Thank you to @Ossum for finding links to Amazon US!

State of the project:

The project is now done. In its current state, it is completely reproducable and works as intended. The software works (for me anyways) and I am using this system productively.

Currently I'm thinking about changing some things in the electronics, mainly controlling the heater with a MOSFET and PWM instead of a relay and also replacing the Nano with something like an ESP32 to integrate remote control.

Update log:

03/dec/2023: Updated to version 1.4:

Software:

• Added Fahrenheit mode
• Added serial logging of temperature values

Thank you to @Ossum for contributing via GitHub!

11/nov/2023: Updated to version 1.3.2:

Software:

• Fixed handling of temperatures above 100°C. 
• Fixed a bug in the sensor-error message.

Thank you to @Ossum for contributing via GitHub!

10/nov/2023: Updated to version 1.3.1:

Nothing changed feature wise, but I split the software into two files:

• main.cpp
• configuration.h

The configuration.h contains all user-specific parameters like the sensor addresses, the pin definitions, servo positions and so on.
This way, if someone wants to contribute something to the code via GitHub, they are able to easily change the main.cpp without getting their address overwritten with every pull.
Note: The configuration.h comes as configuration-sample.h and needs to be renamed to configuration.h once. After that, it will be included in the main.cpp as configuration.h but is also ignored for any further Git commits.

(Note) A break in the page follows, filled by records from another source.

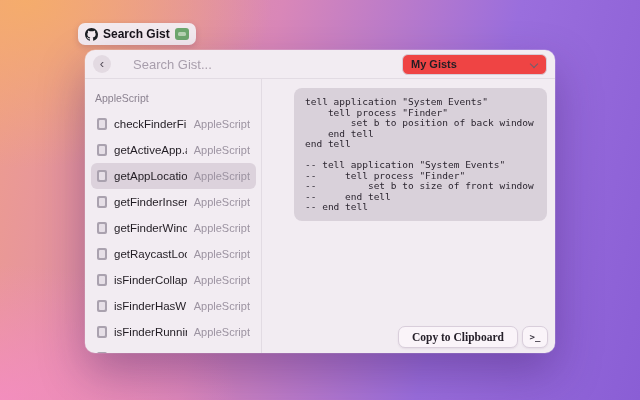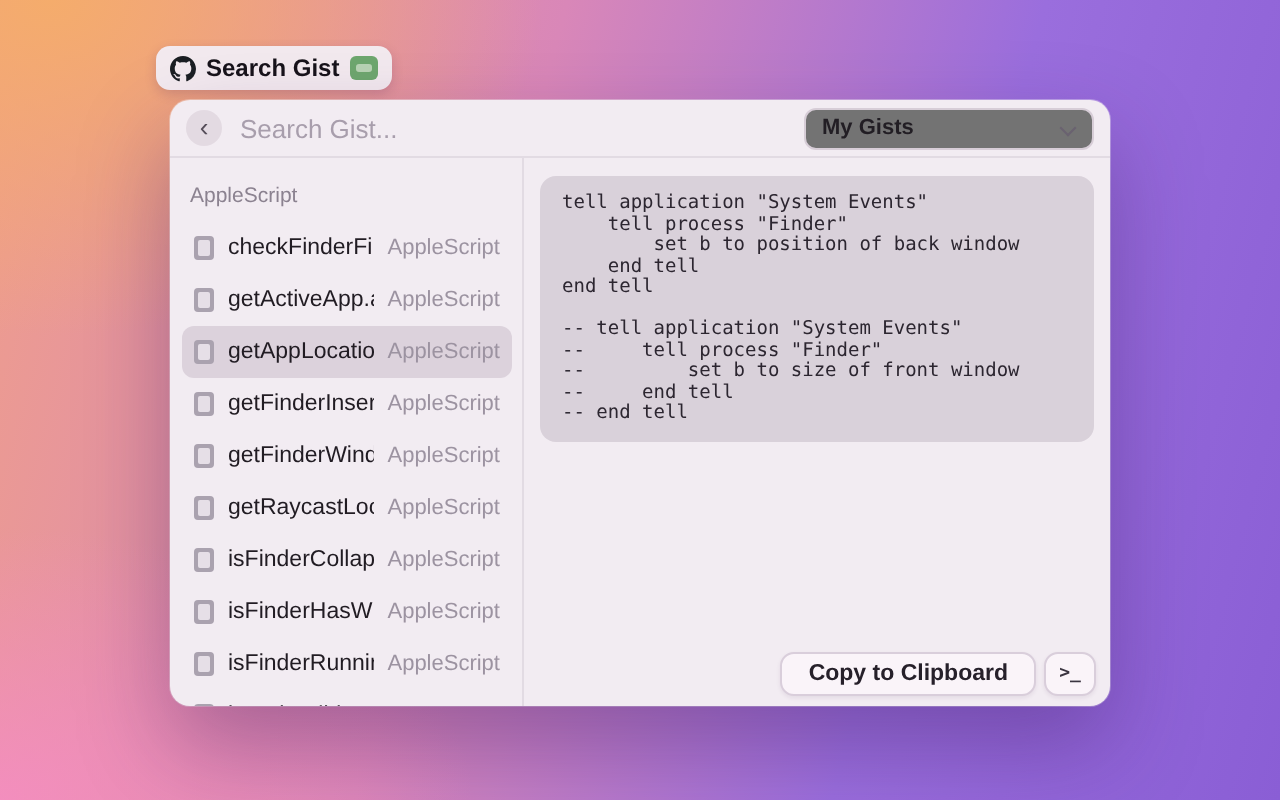--- a/index.html
+++ b/index.html
@@ -48,7 +48,7 @@
     font-size:13px; color:#564e5a; line-height:1; cursor:default;
   }
   .back-btn span { margin-top:-2px; }
-  .search-ph { margin-left:9px; font-size:13px; color:#a89eac; flex:1; }
+  .search-ph { margin-left:22px; font-size:13px; color:#a89eac; flex:1; }
   .dropdown {
     width:145px; height:21px; background:#737373; border:1px solid #d7cdd7;
     border-radius:6px; display:flex; align-items:center; padding:0 8px;

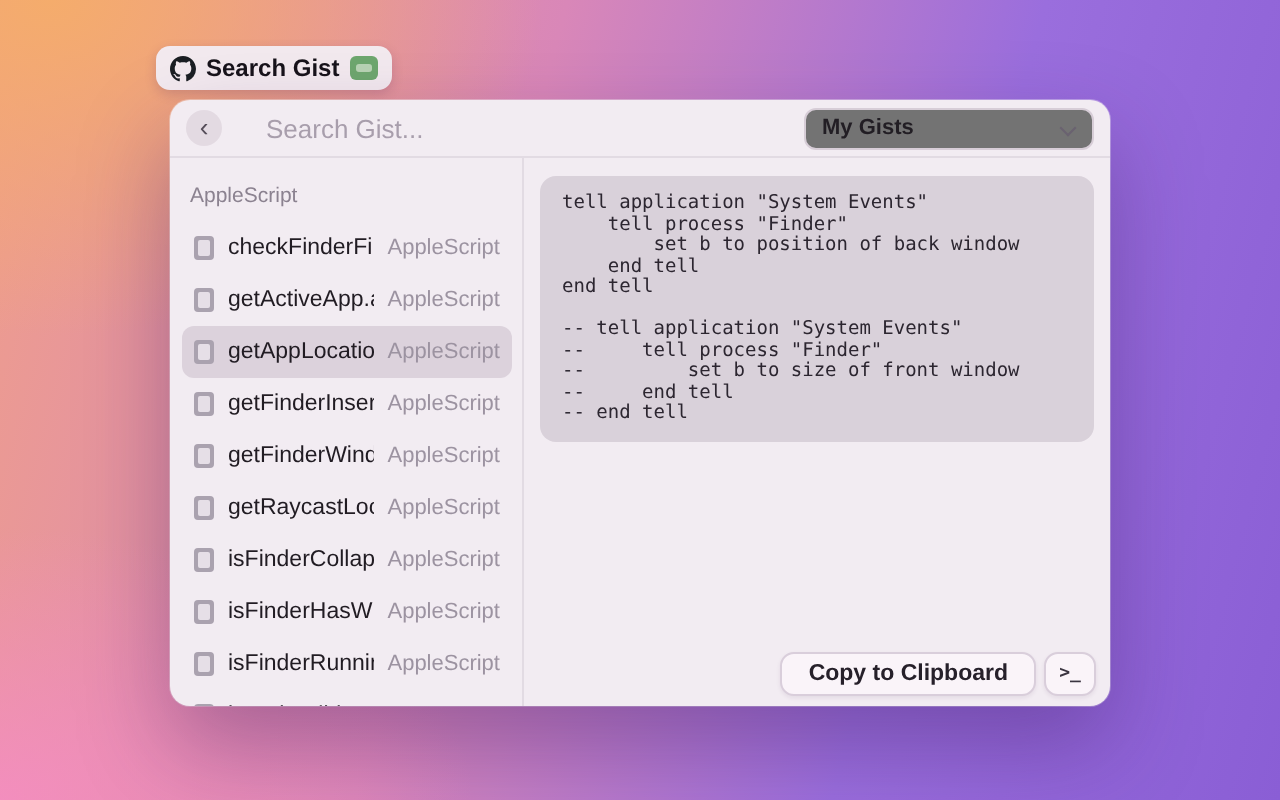--- a/index.html
+++ b/index.html
@@ -50,7 +50,7 @@
   .back-btn span { margin-top:-2px; }
   .search-ph { margin-left:22px; font-size:13px; color:#a89eac; flex:1; }
   .dropdown {
-    width:145px; height:21px; background:#737373; border:1px solid #d7cdd7;
+    width:145px; height:21px; background:#ef4444; border:1px solid #d7cdd7;
     border-radius:6px; display:flex; align-items:center; padding:0 8px;
     font-size:11px; color:#221e24; font-weight:600;
   }

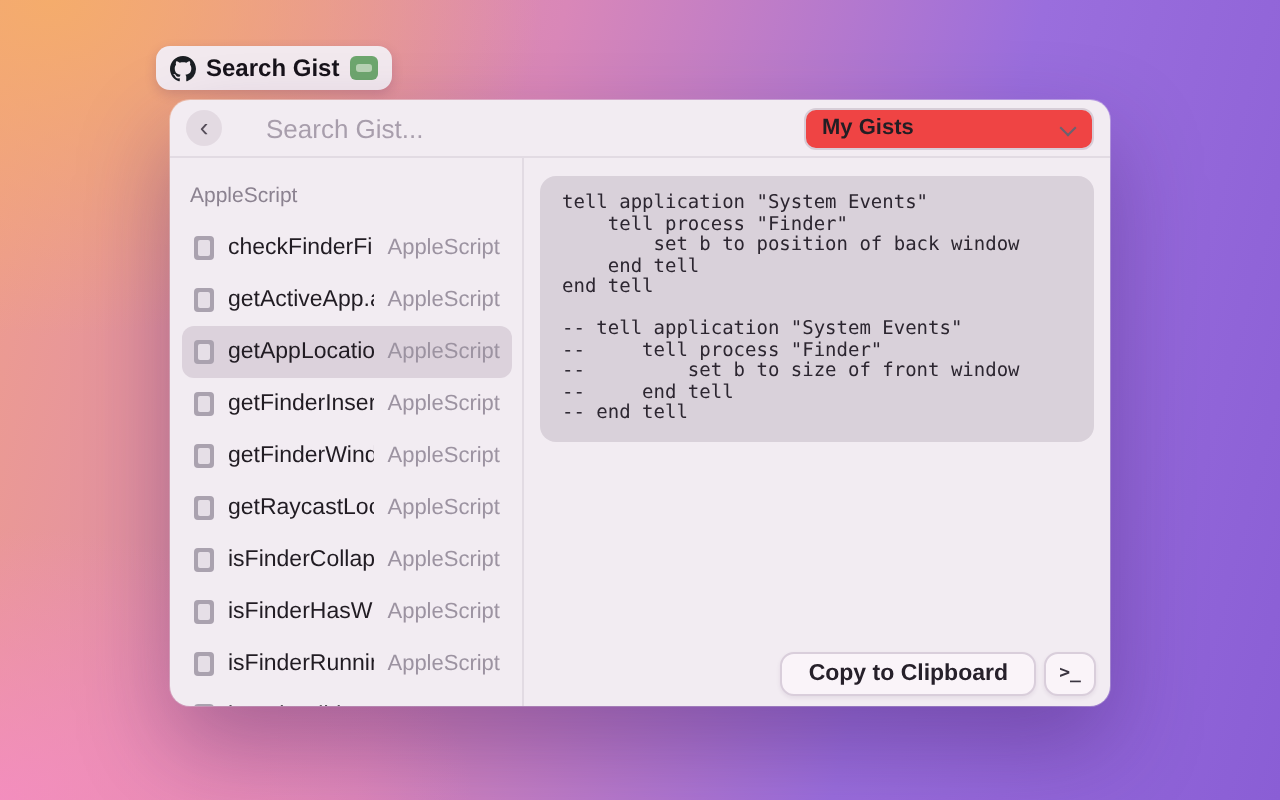--- a/index.html
+++ b/index.html
@@ -63,7 +63,7 @@
   }
 
   
-  .panes { flex:1; display:flex; min-height:0; }
+  .panes { flex:1; display:flex; min-height:0;gap:24px; }
   .list-pane {
     width:177px; flex:0 0 177px; border-right:1px solid rgba(40,20,45,.08);
     padding:6px 5px 0 6px; overflow:hidden;

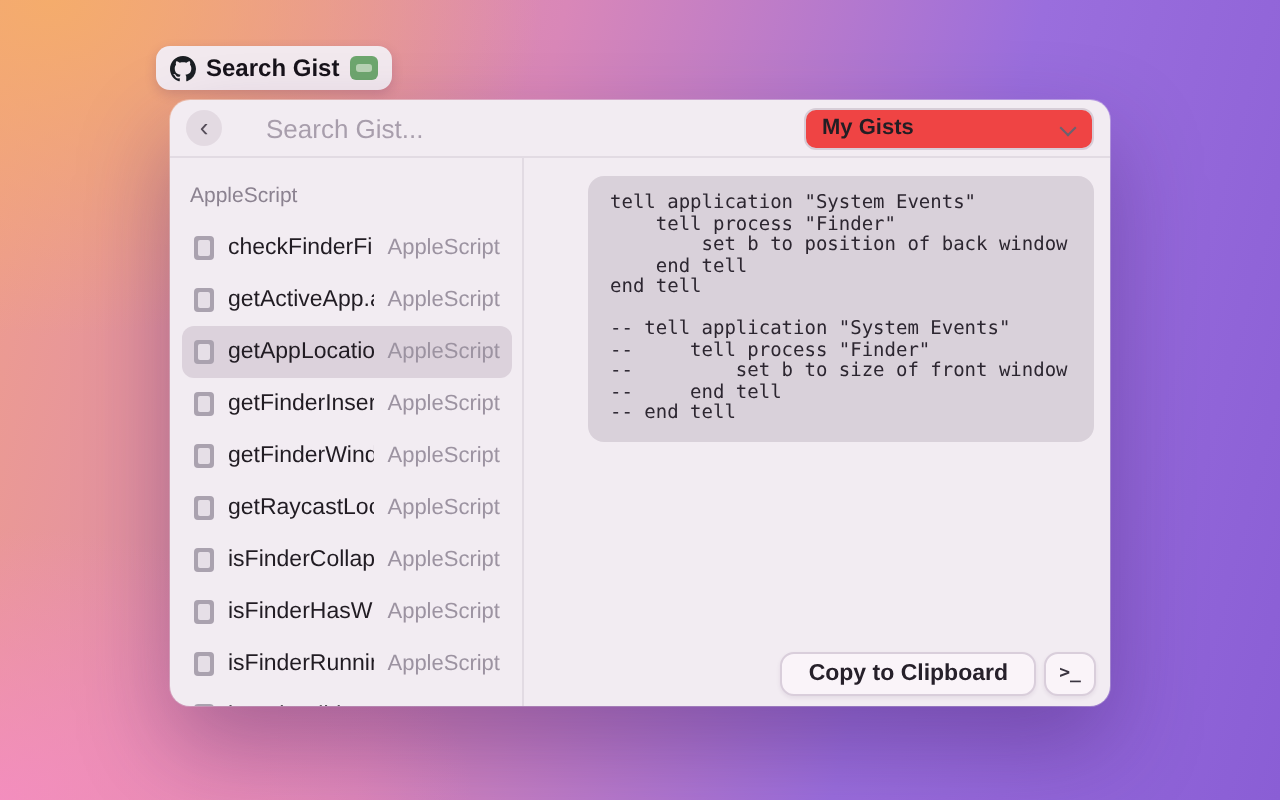--- a/index.html
+++ b/index.html
@@ -100,6 +100,7 @@
     display:flex; align-items:center; justify-content:center;
     font-size:11.5px; font-weight:700; color:#26202a;
     box-shadow:0 1px 2px rgba(60,30,80,.08);
+    font-family:Liberation Serif, serif;
   }
   .btn-copy { padding:0 13px; }
   .btn-term { width:26px; font-family:"DejaVu Sans Mono", monospace; font-size:9px; font-weight:700; color:#3a3440; }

29/oct/2023: Updated to version 1.3:

Hardware: 

• Display case front: Slightly changed the position of the “o” marker next to the middle button, as it was misaligned after the latest change.

Software:

• Updated temperature error to blink/flash when triggered.
• Updated handling of recovery of temperature-errors (sometimes the error would be persistent after a power-cycle, even if the temperature was in-spec again).
• Added configurable to modify delay time for servo-movement.
• Servo now only closes once during startup and does not try to ram into sidepanel too much.

26/oct/2023: Updated to version 1.2:

Hardware: 

• Flap: Slightly changed design of the flap for better airflow. Inspired by this remix. 
• Display case front: Slightly changed the size of the cutout for the display, as it was 4mm too high before. Should be perfect now, at least for the display I'm using.

Software: 

• Adjusted trigger-temperature for overtemp error. Turns out that 90°C triggers the system too early.

Printables-entry:

• Added STEP files for individual parts/assemblies.
• (Added code to GitHub)

25/oct/2023: Updated to version 1.1: 

Added new features:

• Overtemperature error handling: Display shows an error message when the case temperature reaches 50°C or the heater reaches 90°C. Disables the heater and locks the system, so that a power-cycle is needed to start the heater again. This is done for safety.
• Sensor error handling: If there is no sensor detected (wrong connections, missing 4k7 PullUp, wrong addresses…), the system throws an error and turns of the heater. Also locks the system until a power-cycle.
• Lowered RAM-usage, so there's more space to add features for anyone!

Fixed some bugs:

• Previously, the target-temperature was being able to be set to 50°C while still showing 45°C - This is not the case anymore.
• Fixed a RAM overflow that would lock the system when in a specific state for a few hours.

17/oct/2023: Updated software to version 1.0:

I finally had time to add the missing features and modes. Now the system starts in idle mode doing nothing but closing the vent. After pressing the middle button once, the system changes to heating mode and the target temperature can be set. Further presses cycle to the modes: Heating, Cooling, Fan only, Idle. When I find the time, I will add more descriptions and pictures of the new software.

12/sep/2023: Changed license

Changed license from CC 4.0 Attribution to GNU GPL 3.0, as this is (mainly) built on the original parts by Prusa which require sharing under the same license. I just mis-clicked during selecting the first time, whoops.